Mais comme l’humoriste, ils ont trouvé leur place grâce à l’art, qu’il s’agisse de danse, de chant ou d’impro.

« Dès mon enfance, j’étais quelqu’un de timide. Les spectacles m’ont aidé à sortir de ma coquille », confie Luke Tracy Miciano, qui joue de la basse et de la guitare.

« Ce qui nous réunit, c’est l’art. La Voie va peut-être devenir le prochain High School Musical ! », s’exclame Ange, qui est lui-même chanteur.

Se sentir inclus

On le devine, les élèves de l’école La Voie ne sont pas exactement le public cible d’une série télévisée comme Indéfendable ou 5e rang.

Regardent-ils des émissions québécoises ? Des films québécois ? La question suscite des rires nerveux. « On a presque tous des parents immigrants. La plupart de la musique que j’écoute chez moi, c’est de la musique Bollywood. La culture québécoise ne fait pas vraiment partie de ma culture », répond Protiti Tarafder, 16 ans.

Pour s’y intéresser, il faut aussi qu’ils s’y reconnaissent. Le français est souvent la deuxième langue, voire la troisième langue, qu’ils ont appris à parler. Certains d’entre eux se retrouvent davantage dans la culture anglophone, souvent plus diversifiée.

« Est-ce que vous connaissez une personne à la télévision qui parle français à laquelle vous pouvez vous identifier ? », demande Ashley Patricia Mioko Tshishiku à ses camarades. « Non ! », répondent-ils presque à l’unisson.

PHOTO MARTIN TREMBLAY, LA PRESSE

De gauche à droite, Ashley Patricia Mioko Tshishiku, Jessika Pelland et Luke Tracy Miciano

Jessika Pelland, la seule d’origine québécoise à la table, est particulièrement critique de la fermeture de l’industrie aux artistes anglophones : « Je pense qu’on décourage les jeunes à aimer le français. On se sent forcés, comme si c’est une obligation, un boulot, de devoir apprendre le français », déplore-t-elle.

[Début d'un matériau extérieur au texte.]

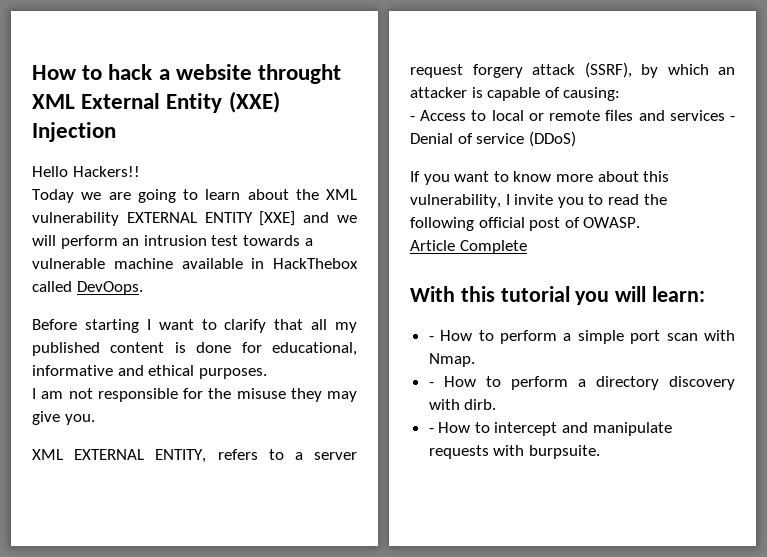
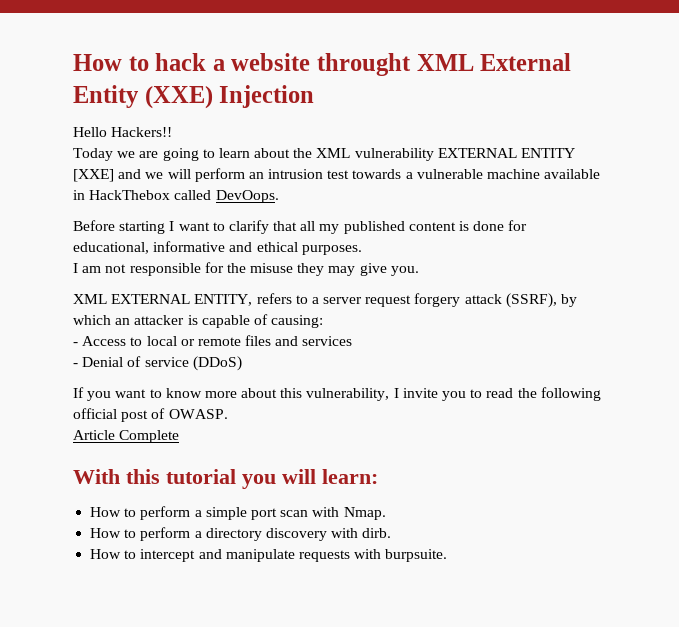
(725, 115) none -> (353, 341) //
[428,336,434,341] - -> (378, 476) none
[428,382,434,387] - -> (386, 513) none
[428,428,434,433] - -> (392, 533) none

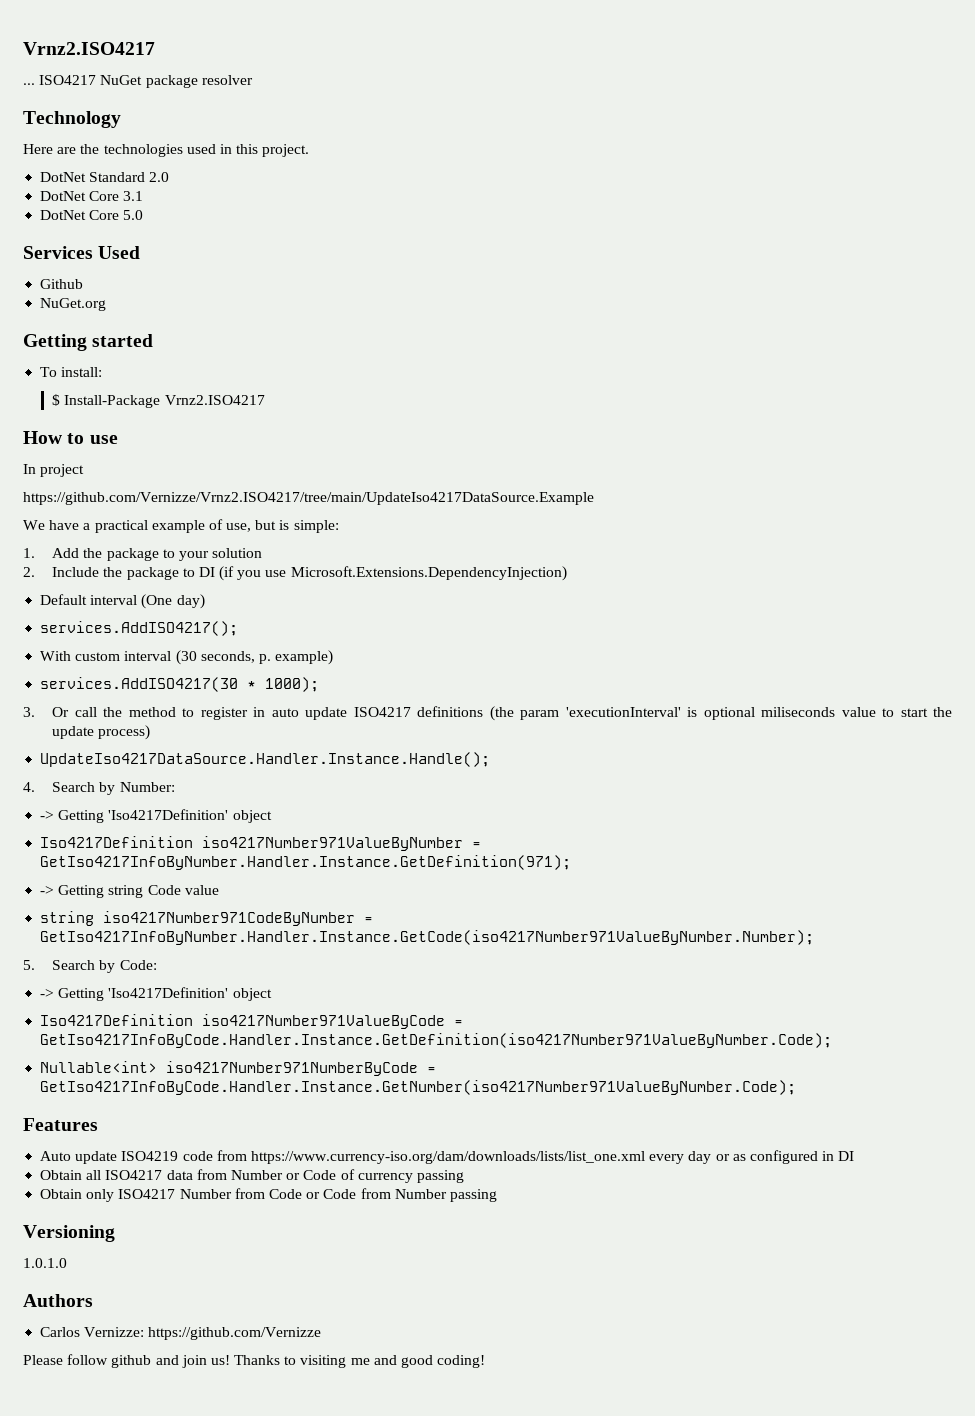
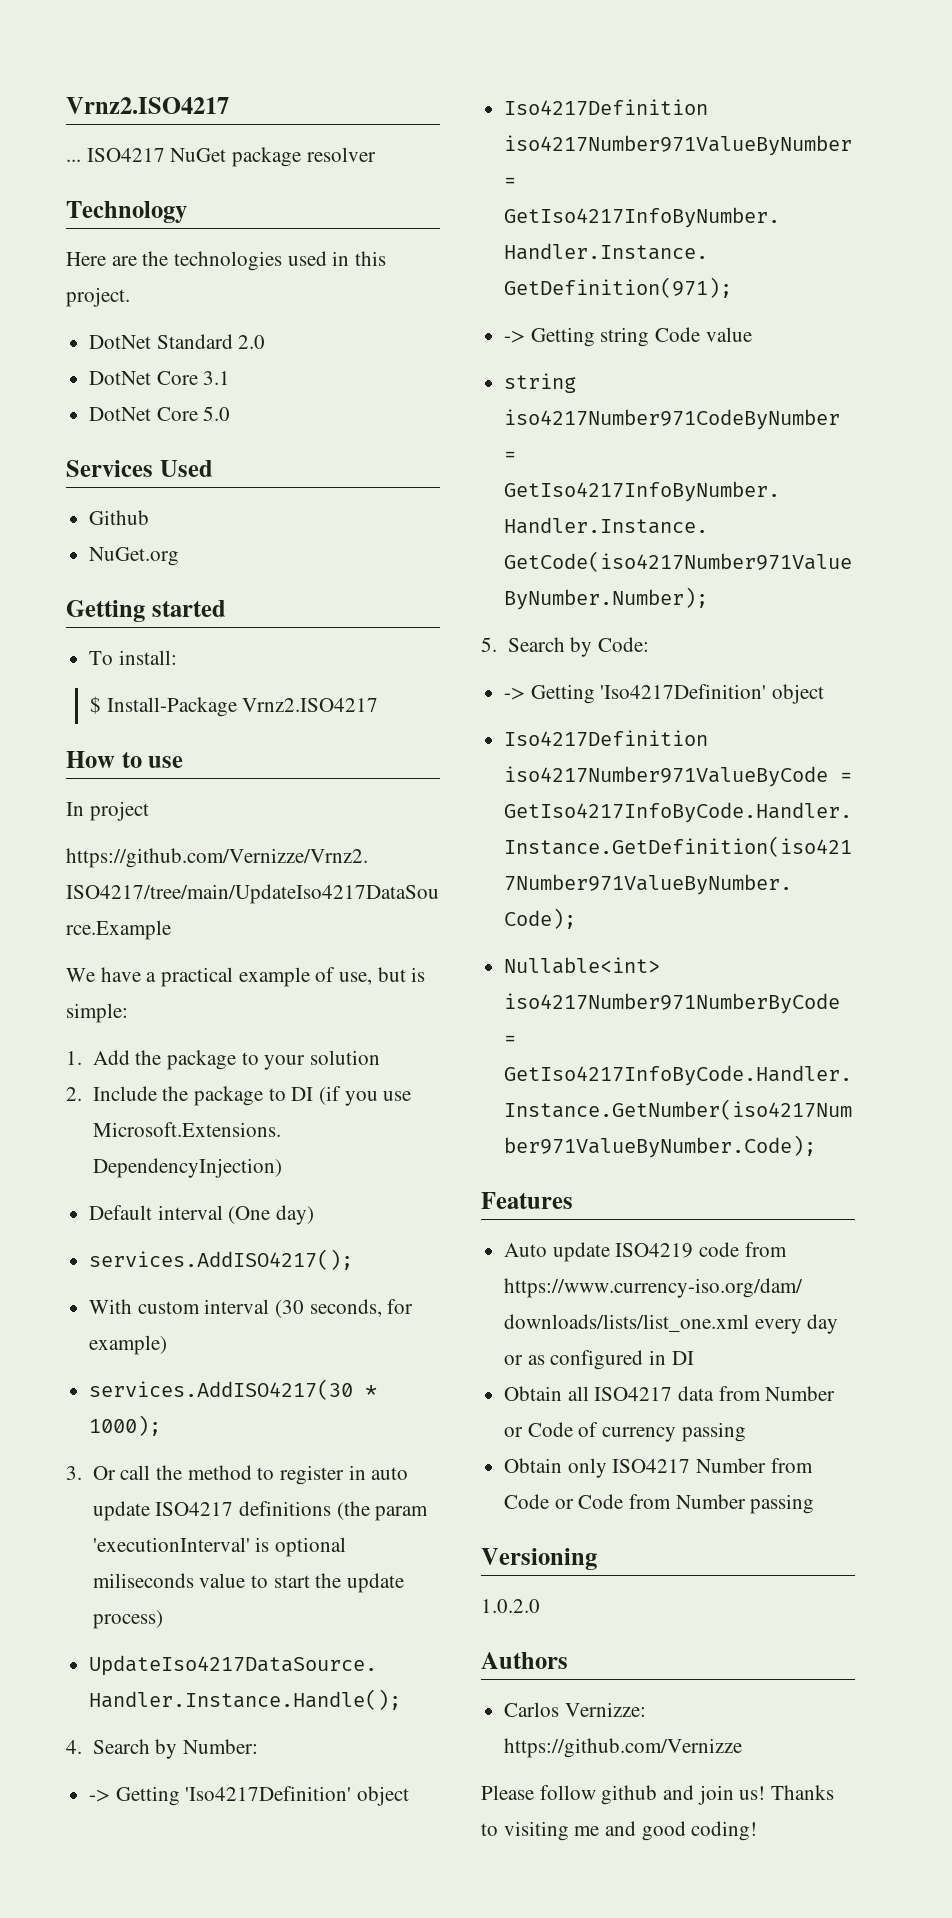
[258,654,271,664] p. -> [387,1299,414,1314] for
[23,1258,67,1268] 1.0.1.0 -> [481,1599,540,1613] 1.0.2.0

Pourtant, l’adolescente aime beaucoup la musique québécoise, comme Les Colocs.

Avec d’autres élèves de l’école, elle a formé un groupe de musique, baptisé The Show Continues In January. La formation a déjà écrit sept chansons et travaille sur un premier album. « Le reste de mon groupe n’est pas francophone, donc on fait beaucoup de musique en anglais. On sait très bien qu’à un moment donné, si on continue, quelqu’un va nous demander : “Pourquoi est-ce que vous ne faites rien en français ?” », lâche-t-elle.

Le mot de Sugar Sammy

C’est vraiment grâce à mon école secondaire que je suis capable de m’adapter à mon public aussi facilement. Une éducation multilingue et multiculturelle m’a permis d’avoir une grande ouverture et un vrai intérêt pour les autres. Ces outils m’ont donné une capacité d’analyse juste et précise dans mon écriture. Merci à mes amis qui ont été mes premiers cobayes et aux profs qui m’ont encouragé, toléré et surtout à ceux qui m’ont puni. Ma vie va bien maintenant.